BUSINESS

Navistar shuts its vintage Eastside foundry

Jeff Swiatek
jeff.swiatek@indystar.com

Navistar shut its Indianapolis foundry for good Tuesday, ending more than 70 years of manufacturing at the sprawling Eastside plant.

The closing put all but 20 of the remaining 160 unionized and non-union employees out of work.

“It’s a sad day,” said Greg Essex, president of United Auto Workers Local 226, which represented most workers at the plant. “This is what is happening to the industrial part of our economy. It’s just hard to see this place go when we know what it is capable of.”

Local 226, which once represented more than 2,000 workers at the plant when it also produced truck engines, is left with only 20 active members. They will keep working at a used truck reconditioning center, run by Navistar on one of the site’s huge parking lots.

Company spokesman Steve Schrier said Navistar hasn’t decided what will happen to the site, which includes the massive foundry with overhead cranes and multiple furnaces and sprawls over more than 60 acres.

He called the closing “a difficult decision because of its impact on the many great people who’ve been part of our company.”

The foundry, which made engine blocks and heads, stopped pouring last week, Essex said. Workers spent the past week cleaning up, he said.

The unionized workers approved a closing package that included severance benefits, Schrier said.

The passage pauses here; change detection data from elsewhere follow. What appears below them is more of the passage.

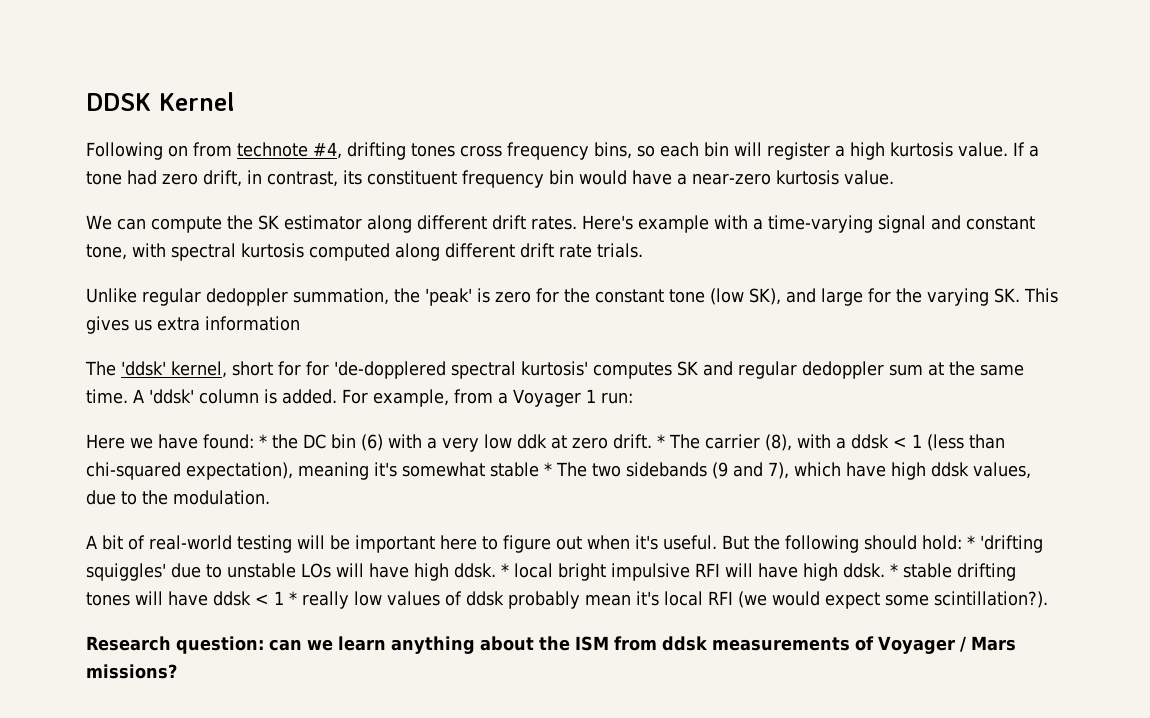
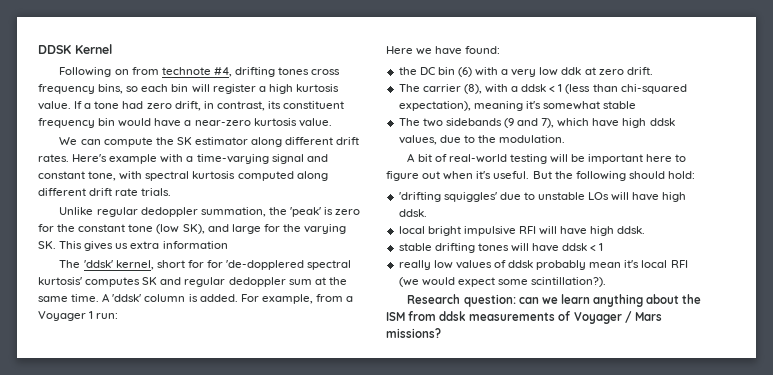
[259,434,267,448] * -> (501, 50) //
[657,434,665,448] * -> (653, 71) //
[544,462,552,476] * -> (637, 105) //
[967,535,975,549] * -> (695, 175) //
[501,563,509,577] * -> (427, 213) //
[890,563,898,577] * -> (646, 230) //
[289,591,297,605] * -> (604, 247) //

They also are eligible for aid, including relocation and retraining payments, under the federal Trade Adjustment Act, which helps workers hurt by foreign trade.

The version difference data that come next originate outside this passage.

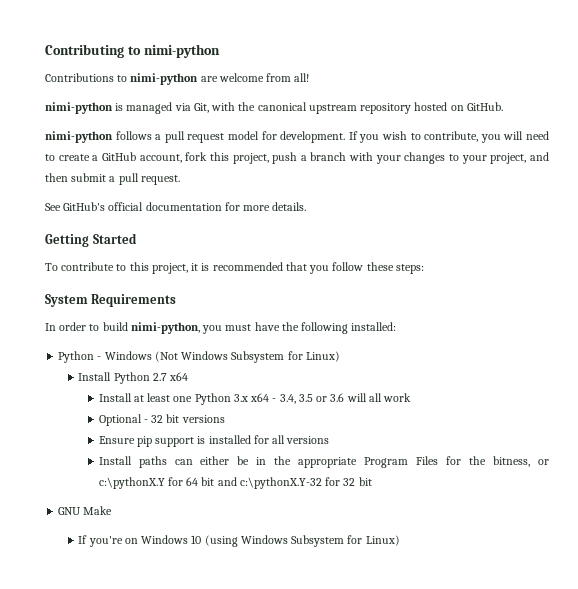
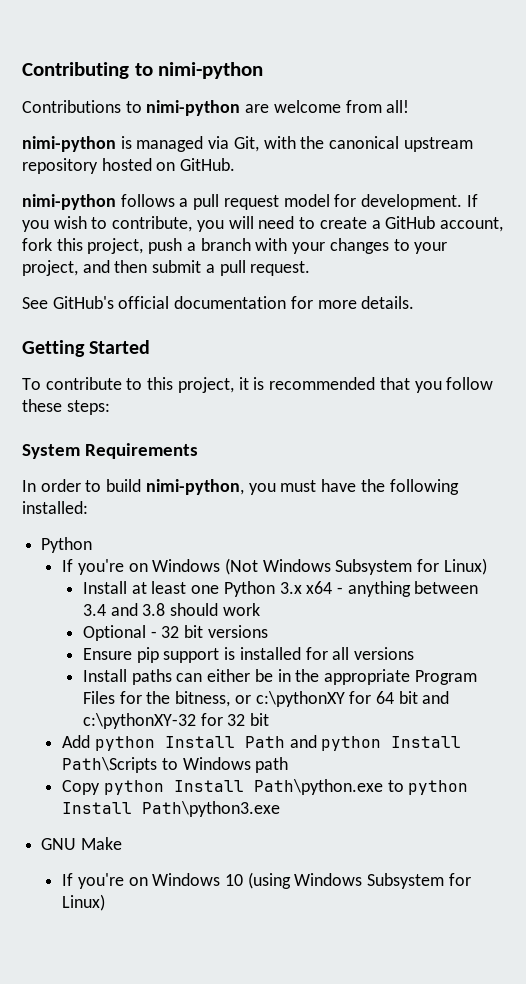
[97,356,102,360] - -> [62,559,148,575] // If you're on
[78,372,189,384] // Install Python 2.7 x64 -> (487, 566) none
[279,393,382,404] 3.4, 3.5 or 3.6 will all -> [347,581,479,597] [82,603,219,616] anything between 3.4 and 3.8 should
[98,477,165,489] c:\pythonX.Y -> [255,691,345,707] c:\pythonXY
[239,477,322,489] c:\pythonX.Y-32 -> [82,713,196,729] c:\pythonXY-32
(372, 481) none -> [62,735,462,751] [62,757,289,773] [62,779,469,795] [62,801,281,817] // Add python Install Path and python Install Path\Scripts to Windows path // Copy python Install Path\python.exe to python Install Path\python3.exe

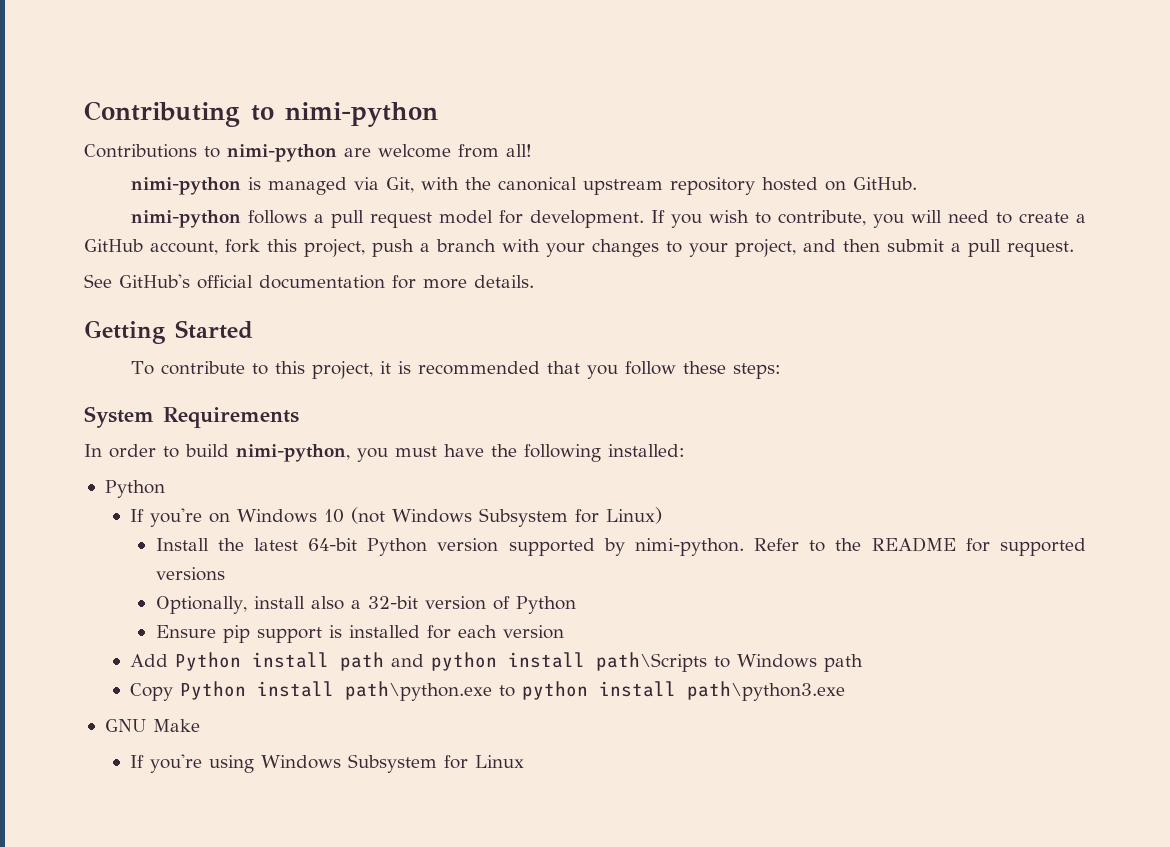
[224,558,258,575] (Not -> [324,507,386,524] 10 (not
[131,581,479,597] [82,603,260,616] [82,625,268,641] at least one Python 3.x x64 - anything between 3.4 and 3.8 should work // Optional - 32 bit versions -> [217,537,1086,556] [155,567,225,581] [155,596,576,614] the latest 64-bit Python version supported by nimi-python. Refer to the README for supported versions // Optionally, install also a 32-bit version of Python
[332,647,414,660] [82,669,477,685] [82,691,450,707] [82,713,270,729] [62,735,462,751] [62,757,289,773] [62,779,469,795] [62,801,281,817] all versions // Install paths can either be in the appropriate Program Files for the bitness, or c:\pythonXY for 64 bit and c:\pythonXY-32 for 32 bit // Add python Install Path and python Install Path\Scripts to Windows path // Copy python Install Path\python.exe to python Install Path\python3.exe -> [457,625,564,639] [130,652,864,672] [130,681,846,701] each version // Add Python install path and python install path\Scripts to Windows path // Copy Python install path\python.exe to python install path\python3.exe
[128,872,471,889] [62,894,106,911] on Windows 10 (using Windows Subsystem for Linux) -> [209,754,525,773] using Windows Subsystem for Linux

“That provides some hope for some people,” Essex said.

Lisle, Ill.-based Navistar (formerly known as International Harvester) announced the closing late last year.

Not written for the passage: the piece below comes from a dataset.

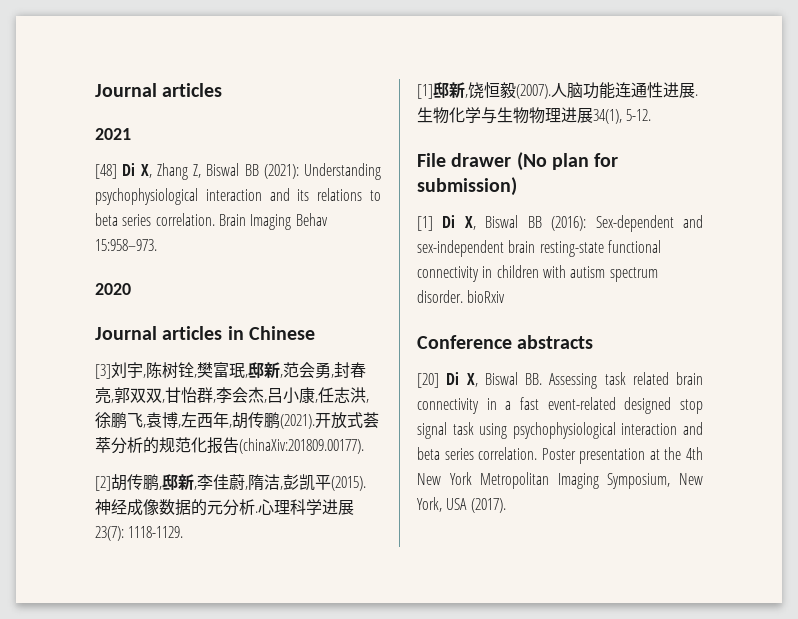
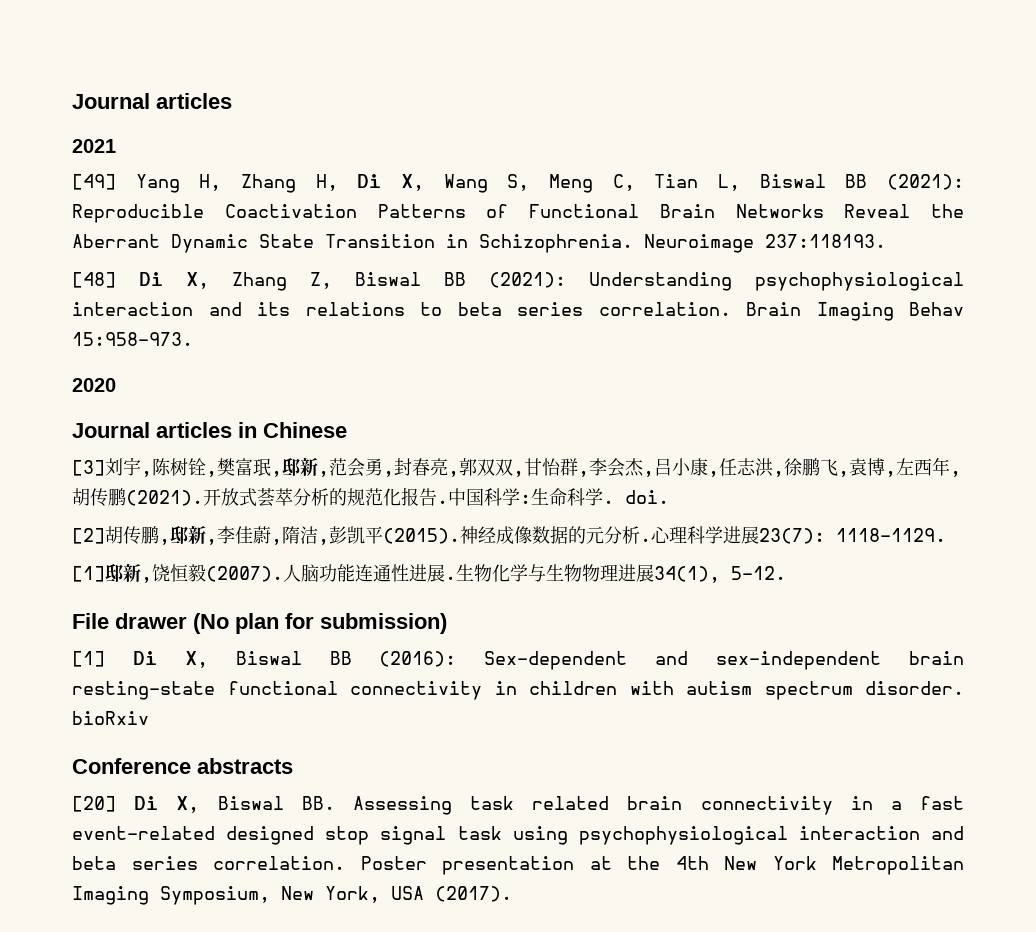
(131, 134) none -> [72,174,964,193] [72,204,964,223] [72,234,886,253] // [49] Yang H, Zhang H, Di X, Wang S, Meng C, Tian L, Biswal BB (2021): Reproducible Coactivation Patterns of Functional Brain Networks Reveal the Aberrant Dynamic State Transition in Schizophrenia. Neuroimage 237:118193.
[239,438,364,454] (chinaXiv:201809.00177). -> [437,488,669,506] .中国科学:生命科学. doi.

The truck and engine maker said closing the old foundry would slice its operating costs by $13 million a year. It said it will turn to suppliers to acquire the engine castings it needs.

The closing came despite a 2011 city rescue plan that offered nearly $1 million in property tax abatements if Navistar invested $19 million to upgrade the foundry, which operated under the name PurePower.

The engine plant, which once supplied engines for Ford pickups, closed in 2009.